Это моя последняя картина, мой шедевр, ведь я пишу тебя, дитя моё. Тебе всего девять лет, но чертами ты уже повторяешь свою мать. Чтобы Ленгтон не отнял у тебя эту картину, я скрыл твоё лицо и замаскировал свою подпись при помощи лака, состав которого известен только мне.
Как видишь, годы, которые я протомился в Санкт-Петербурге на скамье химического факультета, все же пошли мне на пользу. Кучер поклялся, что в день твоего шестнадцатилетия передаст тебе эту тетрадь. Он отвезёт тебя к русским друзьям, они все тебе переведут.

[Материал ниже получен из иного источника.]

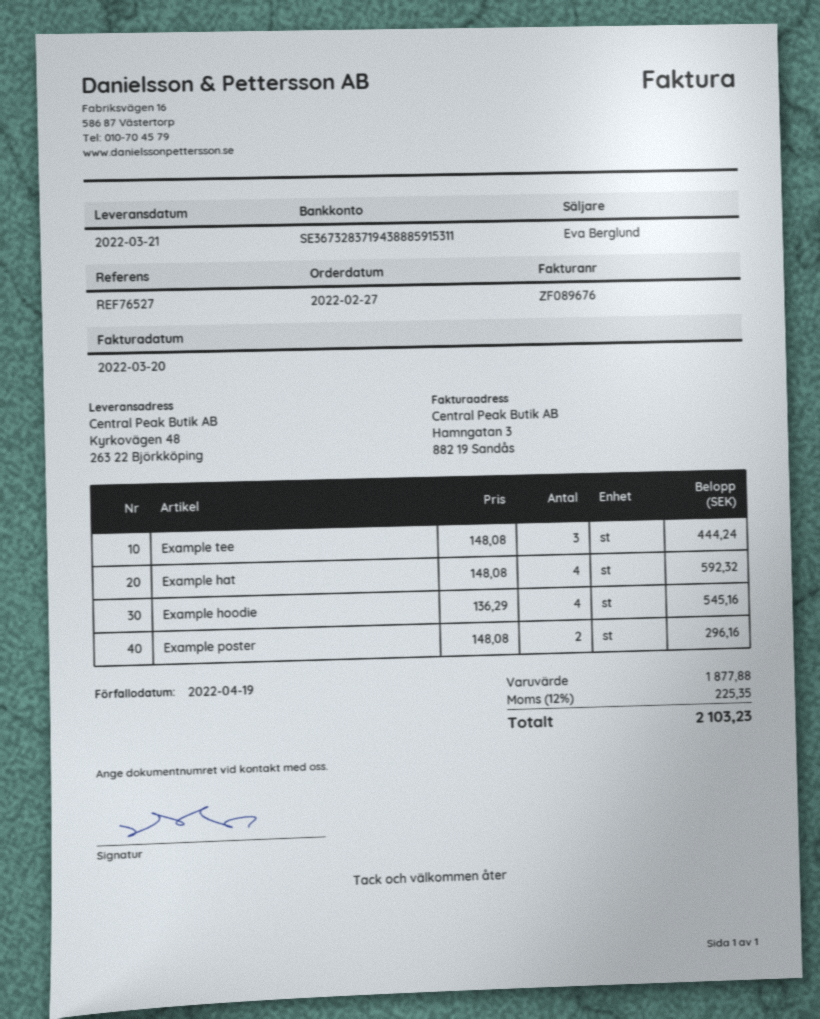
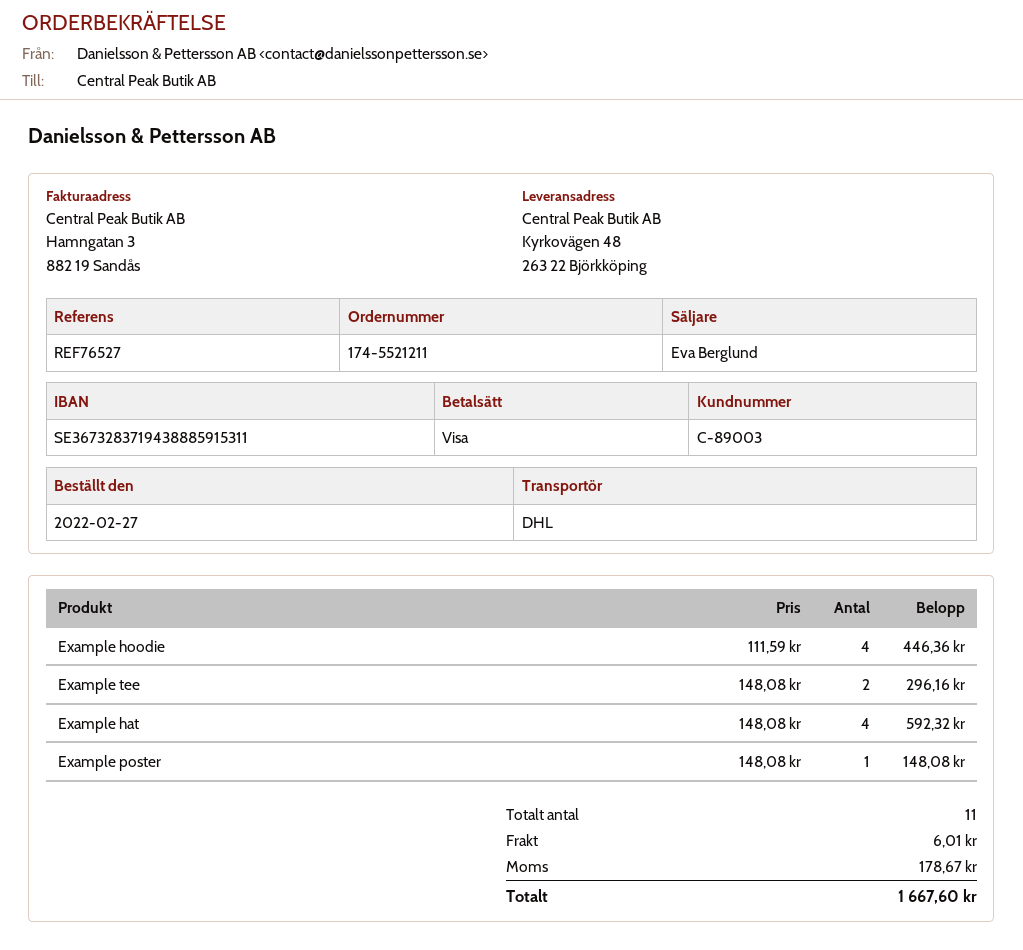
Example tee: 3 x 148.08 = 444.24 -> 2 x 148.08 = 296.16
Example hoodie: 4 x 136.29 = 545.16 -> 4 x 111.59 = 446.36
Example poster: 2 x 148.08 = 296.16 -> 1 x 148.08 = 148.08
shipping: none -> 6.01
tax: 225.35 -> 178.67
total: 2103.23 -> 1667.60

Тебе достаточно будет воспроизвести формулу, которую я записываю на следующих страницах, — и ты узнаешь, как удалить нанесённый мною лак. Предъявив эту картину, ты докажешь при помощи этой тетради, что автор картины — я. Это моё единственное завещание, доченька, но ты получаешь это наследство от отца, который, находясь одновременно так близко и так далеко от тебя, ни на мгновение не переставал тебя любить. Говорят, искреннее чувство бессмертно. Даже после смерти я не перестану тебя любить.